Kita bisa jadi sangat terobsesi dengan pengakuan dan kesuksesan—sesuatu yang besar dan fenomenal, yang cepat dan melesat bagaikan meteor. Padahal perumpamaan tentang biji sesawi dan ragi menggambarkan Kerajaan Surga (pemerintahan Allah di bumi) sebagai hal-hal kecil, tersembunyi, dan seakan tidak berarti, tetapi yang bekerja secara bertahap, pelan, dan pasti.

Kerajaan itu sendiri seperti Rajanya. Karya Kristus mencapai titik puncak dalam kehidupan dan kematian-Nya, bagaikan biji yang dipendam dalam tanah; atau ragi yang tersembunyi dalam adonan. Namun, Dia bangkit. Bagai pohon tumbuh menembus tanah dan roti mengembang jika dipanggang, Yesus bangkit.

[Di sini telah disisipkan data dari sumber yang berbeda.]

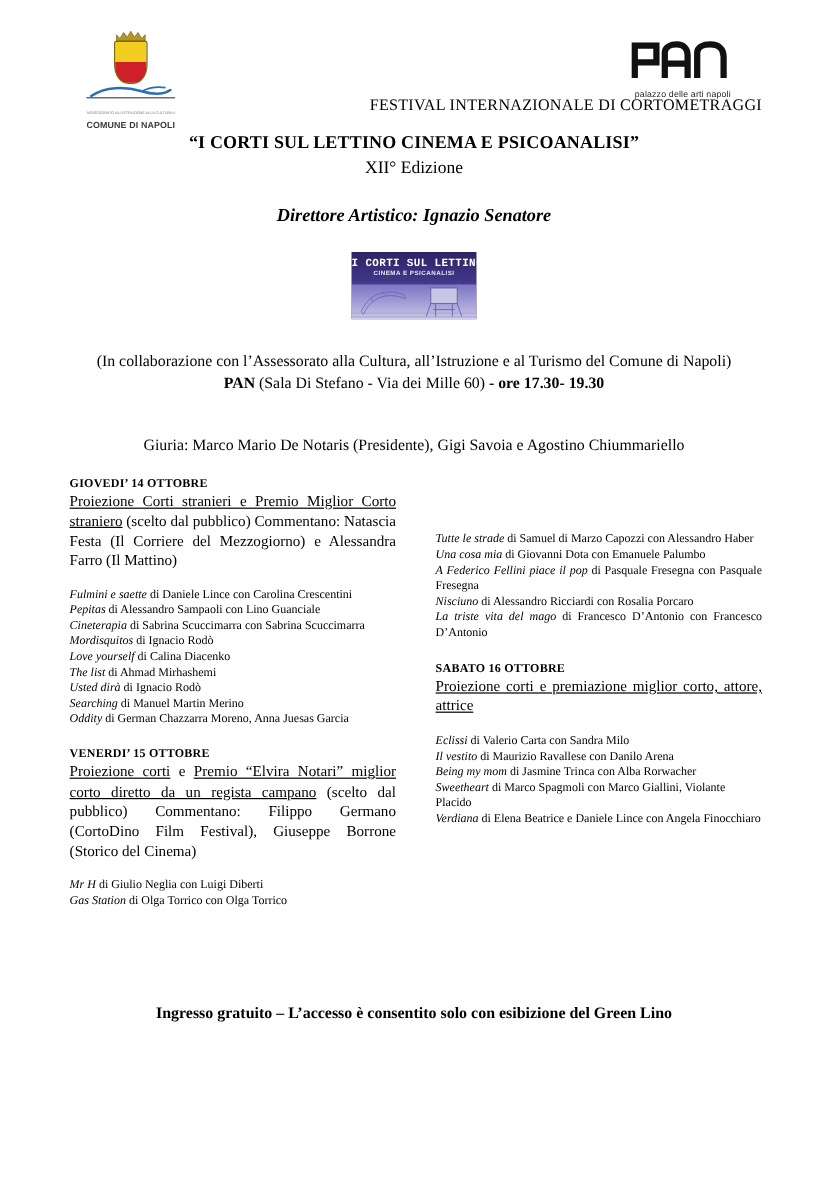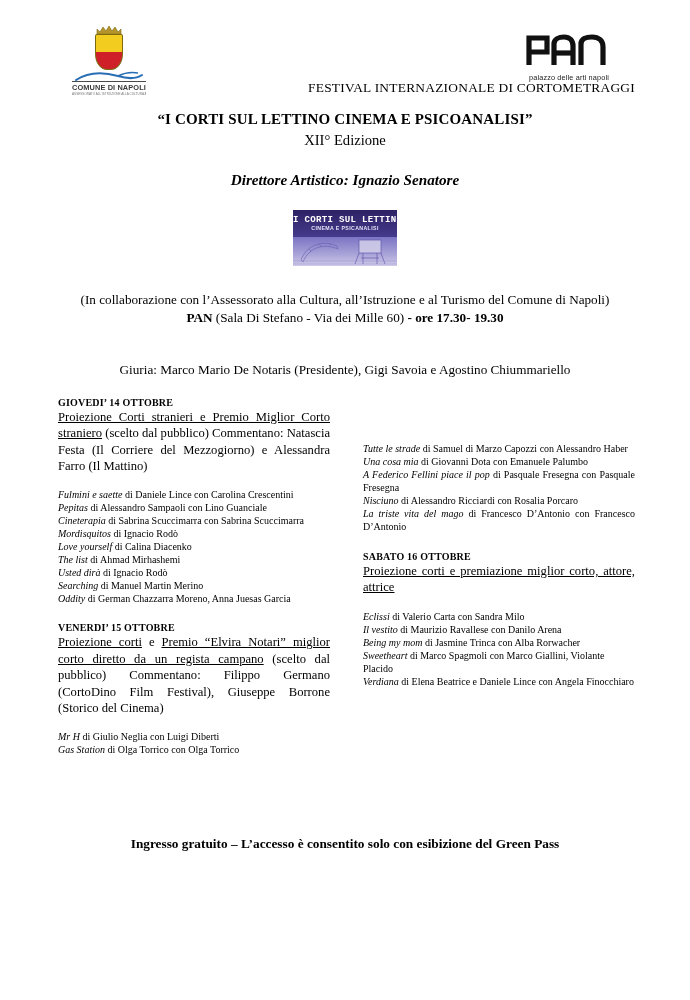"COMUNE DI NAPOLI" .comune-label { padding-top: 1px -> 18px }
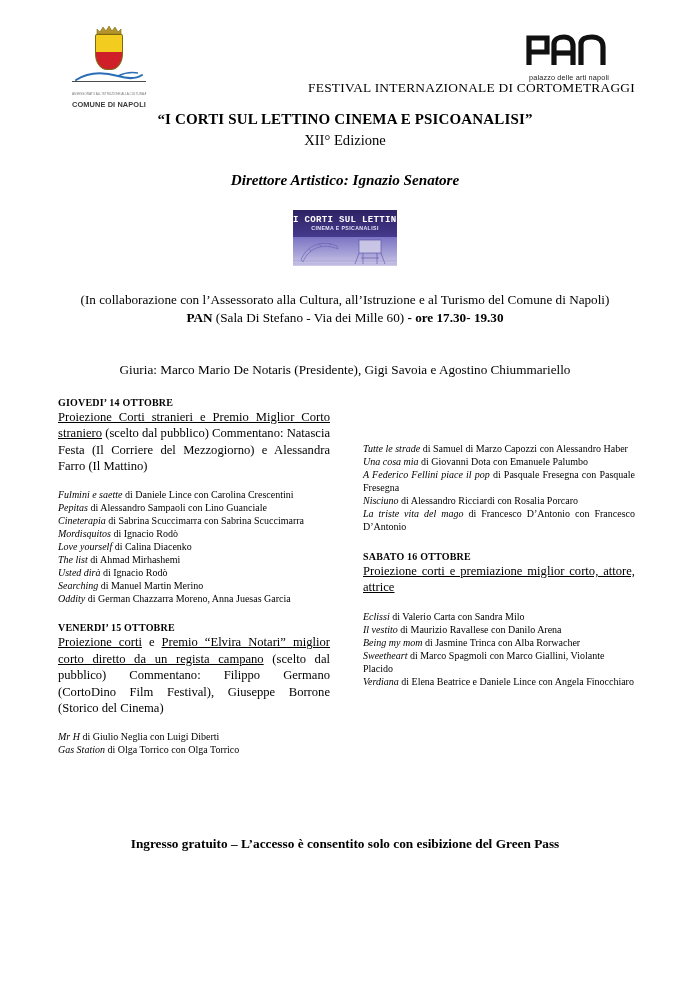"Ingresso gratuito – L’accesso è" div.footer { text: Pass -> Lino }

Kita dipanggil untuk menjalani hidup menurut cara-Nya, dengan terus berkarya meskipun tak terlihat. Kita berjuang melawan godaan untuk menyelesaikan masalah dengan cara kita sendiri, untuk menghalalkan segala cara demi meraih kekuasaan, dan menjadikan hasil sebagai alasan pembenaran diri. Hasil itu—“pohon [tempat] burung-burung di udara datang bersarang pada cabang-cabangnya” (ay.32) dan roti yang memberi makan banyak orang—adalah semata-mata karya Kristus, bukan hasil usaha kita.